News and Commentary

Air Force Officer Accuses Astronaut Ex-Partner Of Hacking Into Her Bank Account From Space
Artists concept of astronaut floating in outer space while his fellow astronauts work on the space station. A galactic scene serves as background.
Marc Ward/Stocktrek Images via Getty Images

Summer Worden and Anne McClain were in the midst of a bitter divorce when Worden noticed McClain had accessed her bank account.

Worden, a former Air Force intelligence officer, notified the Federal Trade Commission and filed a complaint with the National Aeronautics and Space Administration’s (NASA) Inspector General. McClain, bank records showed, had accessed the bank account while preparing for NASA’s first all-female spacewalk aboard the International Space Station.
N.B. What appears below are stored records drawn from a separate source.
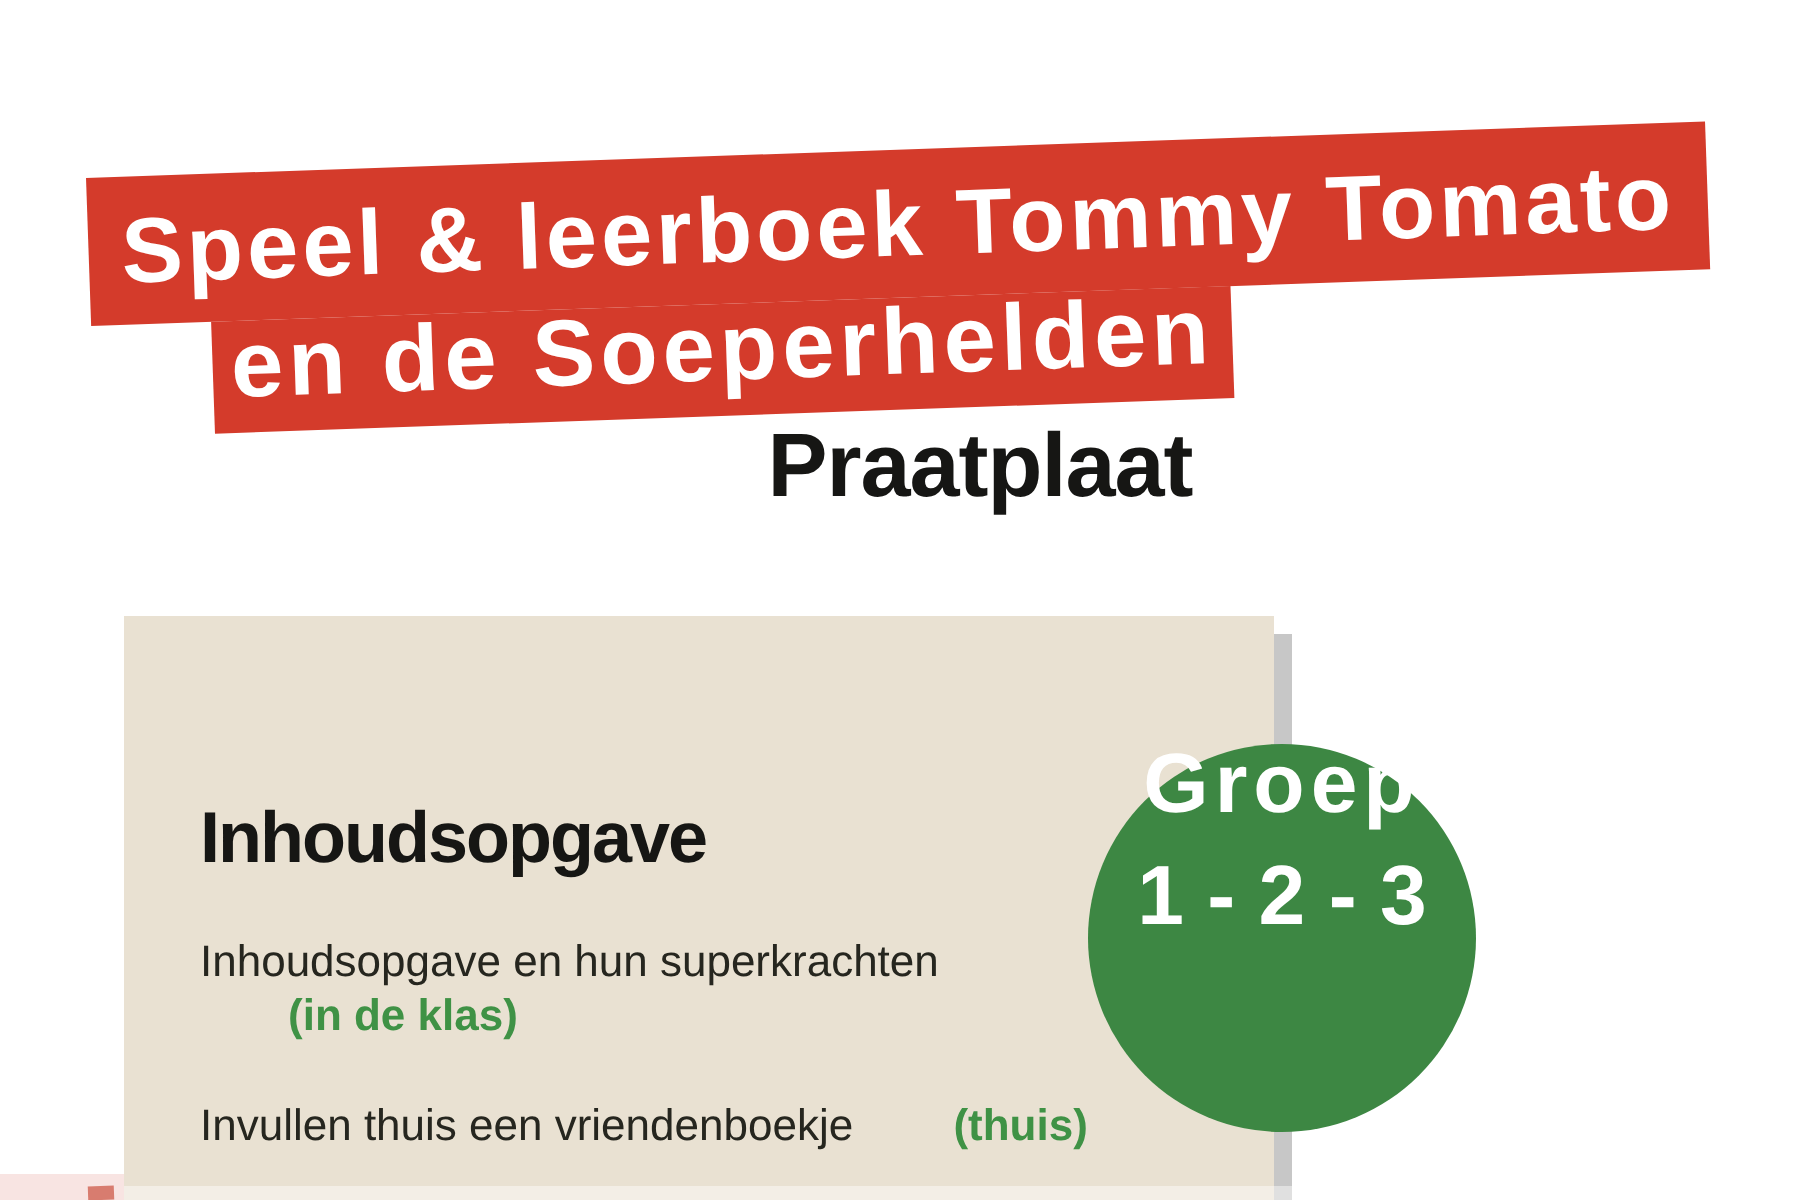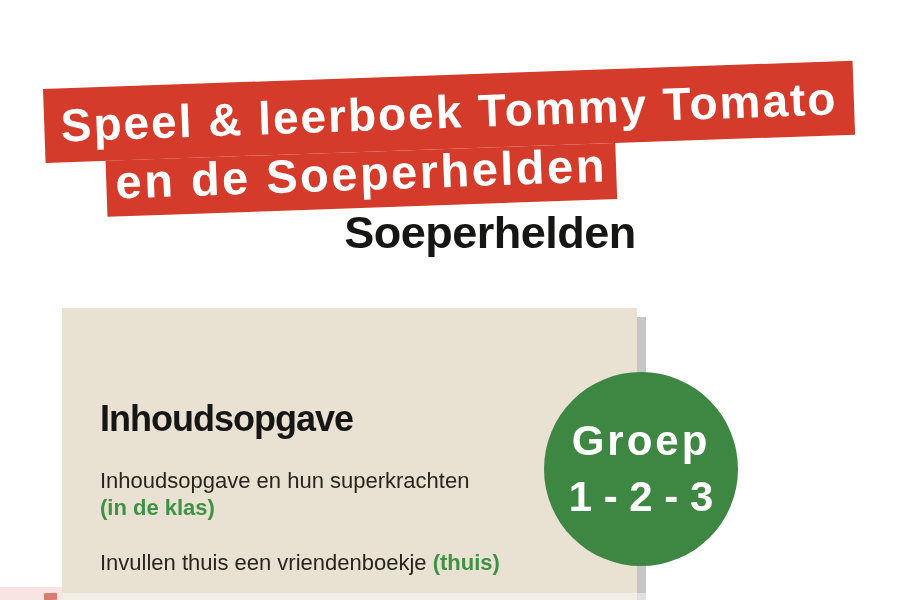--- a/index.html
+++ b/index.html
@@ -53,7 +53,7 @@
     </div>
   </div>
 
-  <div class="subtitle">Soeperhelden</div>
+  <div class="subtitle">Praatplaat</div>
 
   <div class="toc-box">
     <div class="toc-heading">Inhoudsopgave</div>

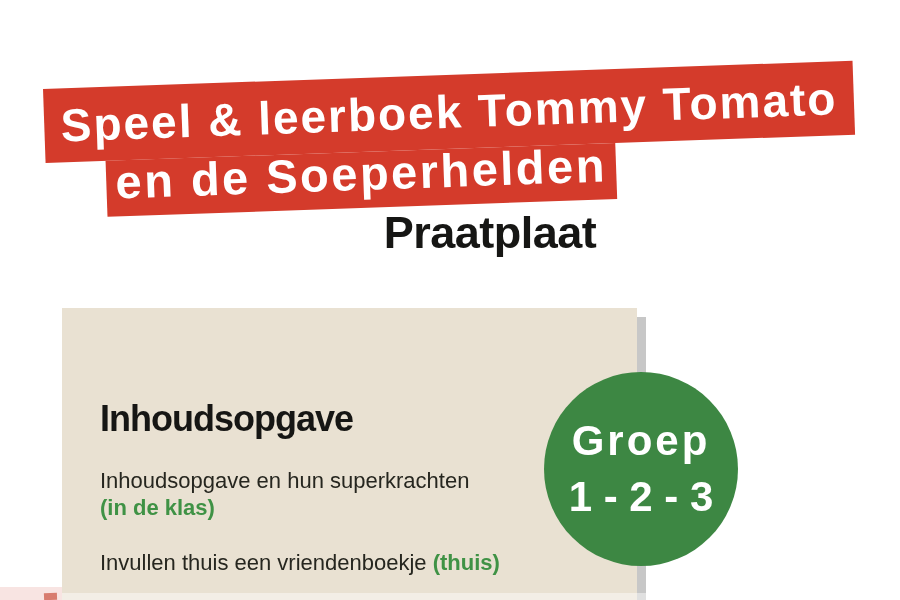--- a/index.html
+++ b/index.html
@@ -30,7 +30,7 @@
   
   .badge{position:absolute;left:544px;top:372px;width:194px;height:194px;border-radius:50%;
     background:var(--badge_green);z-index:2;display:flex;flex-direction:column;
-    align-items:center;justify-content:center;}
+    align-items:center;}
   .badge-line1{color:var(--badge_text);font-weight:bold;font-size:42px;letter-spacing:3px;line-height:40px;}
   .badge-line2{color:var(--badge_text);font-weight:bold;font-size:42px;line-height:40px;margin-top:16px;}
 

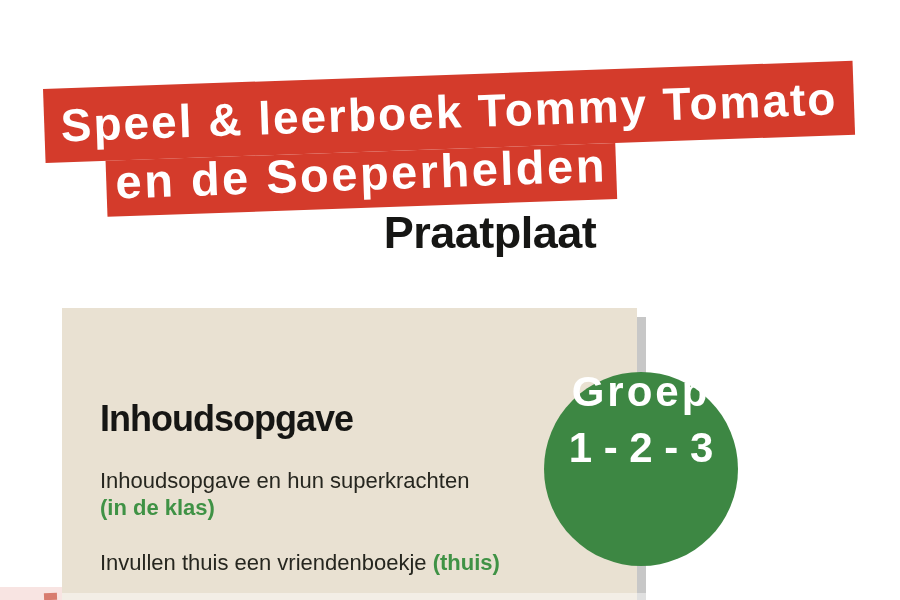--- a/index.html
+++ b/index.html
@@ -25,7 +25,7 @@
   .toc-entry{margin-top:28px;font-size:22px;line-height:27px;}
   .entry-title{color:var(--entry_title_text);font-weight:bold;}
   .entry-desc{color:var(--entry_body_text);}
-  .entry-loc{color:var(--accent_green);font-weight:bold;}
+  .entry-loc{color:var(--accent_green);font-weight:bold;margin-left:44px;}
 
   
   .badge{position:absolute;left:544px;top:372px;width:194px;height:194px;border-radius:50%;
McClain told The New York Times through a lawyer that she accessed the account as she had been doing throughout the couple’s relationship – to ensure the couple’s finances were still in check. When she returned to Earth, she was interviewed, under oath, by NASA’s inspector general. The Times reported that McClain said she had Worden’s permission to continue checking on their finances as she had always done.

McClain’s attorney, Rusty Hardin, said his client “strenuously denies that she did anything improper,” and added that the astronaut “is totally cooperating.”

Worden, on the other hand, sees things differently. She believed McClain committed identity theft and improperly accessed her bank records. She said she first learned McClain gained access when she appeared to know too much about Worden’s spending habits while involved in a divorce and parenting dispute.

KPRC2 in Houston reported that Worden had a son prior to meeting McClain “conceived through in vitro fertilization carried by a surrogate.”

“He is mine biologically, I had him all by myself,” Worden told the outlet.

Her son was 1 when she met McClain. The couple were married eight months later but after three years began to struggle. Worden told the outlet she had no reason to believe her son needed protection from McClain. “I trusted her,” Worden said of McClain.

Last year, McClain requested shared parenting rights for the child, because she “was there for his first steps and first words” and that she shared “a very healthy and deep parental relationship” with the boy.

A few months later, McClain claimed Worden assaulted her. Worden denied the allegations and the charges were dropped. Worden then filed for divorce.

It was after Worden filed for divorce when McClain accessed her bank records, which the astronaut said were still intertwined.

NASA responded to KPRC’s questions by saying the agency “has no statement on this and does not comment on personal or personnel matters,” adding that McClain “is an active astronaut.”

Worden told the outlet that no court date has been set for the custody case but that the divorce should be finalized in October.

McClain, as mentioned above, made national news in March when she and another astronaut were set to participate in the first all-female spacewalk. A week before the historic event, McClain realized she could not maneuver in a large-size space suit, and the space station only had one medium-sized suit prepped for a spacewalk. It would have taken considerable time to make another suit ready, so NASA assigned a male astronaut to take McClain’s place. The switch angered many who blamed sexism and laziness for the crew switch, despite statements from NASA explaining the situation.